Put simply, NaaS cannot be done without automation. And for the global NaaS market to reach its full potential, this automation must be standards-based. Further, automation must happen throughout the supply chain where all parties in the supply chain adopt a standard set of processes and APIs at both the business process and operational levels.

Here, we are talking about the need for standardized APIs used to automate more than 20 separate functions in the complete lifecycle of a typical service, including the following:

  • Business functions: address validation, site query, product catalog, product offering qualification, product offering availability discovery, quote, price discovery, product order, product inventory, trouble ticketing and incidents, appointment, work order, and billing and settlement.
  • Operational functions: service provisioning and control, service inventory, service function testing, performance monitoring profiles, passive real-time and historical statistics, threshold crossing alert profile and alerts, streaming management, and fault management.

MEF recently released an extensive State of the Industry Report: Paradigm Shift – Automating Business Functions Between Service Providers that provides a comprehensive overview of the latest advancements and trends in the telecommunications sector. It explains why using standardized business and operational APIs is critically important for unlocking market opportunities for NaaS and other next-generation services. It is a must-read for service provider professionals planning to automate with ecosystem partners as well as other individuals seeking to stay abreast of the rapidly evolving service automation landscape.

While a number of service providers up to now have invested in custom, pairwise APIs to automate business and/or operational functions with a limited number of high-volume buy/sell partners, customizing APIs for each significant partner and multiple types of services with these partners would be prohibitively expensive and time-consuming.

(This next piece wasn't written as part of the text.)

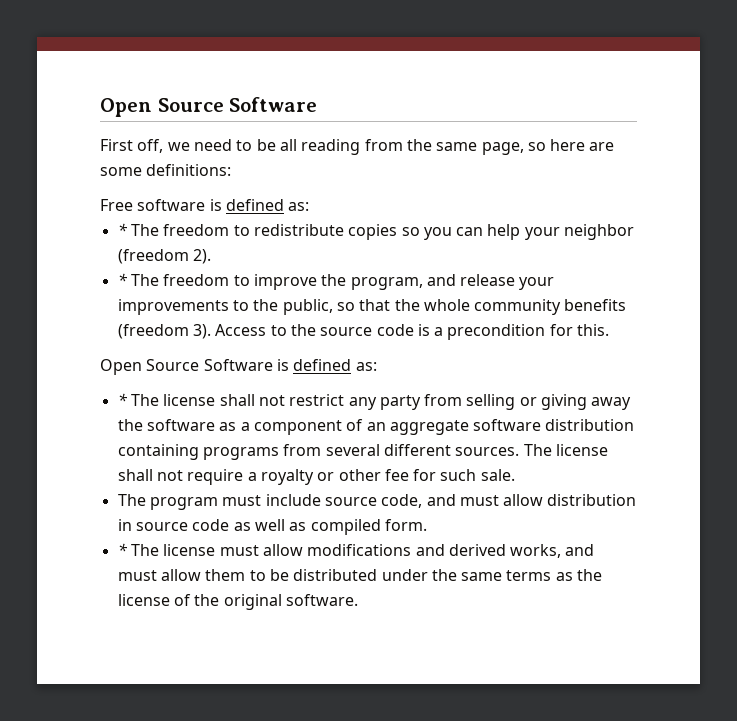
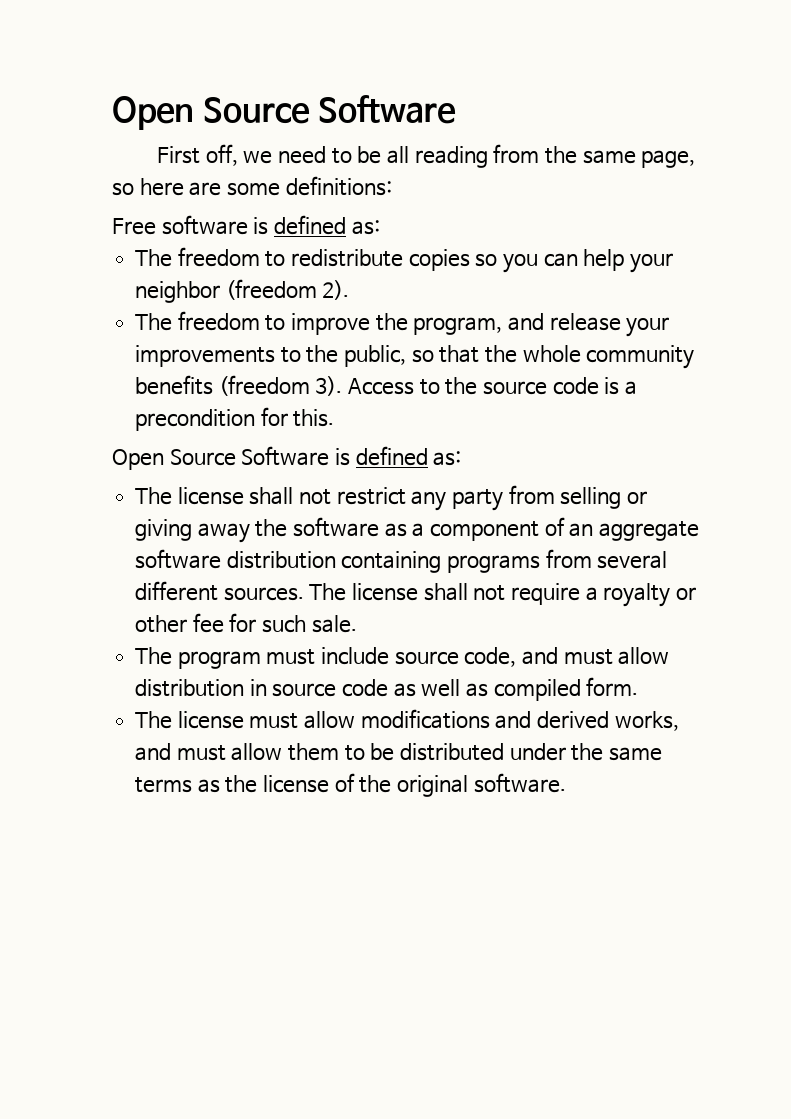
[117,223,128,236] * -> (380, 227) none
[117,273,128,286] * -> (350, 290) none
[117,393,128,406] * -> (462, 458) none
[117,543,128,556] * -> (639, 686) none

Clearly, this is not a sustainable approach for building a large and vibrant automated ecosystem capable of supporting NaaS across multiple partners.

MEF’s State of the Industry report also explains that standards-based business and operational APIs provide the high fidelity (tightly defined context), plug- and-play interoperability, and the extensibility required to enable service providers to “invest once” and efficiently scale implementations with many partners and services.

Additionally, the MEF State of the Industry Report sheds light on emerging trends, challenges, and opportunities in the telecommunications industry. It provides insights into topics like cybersecurity, edge computing, IoT connectivity, and cloud-native architectures.

To access this comprehensive and informative report, visit the MEF website or contact the MEF directly for more information.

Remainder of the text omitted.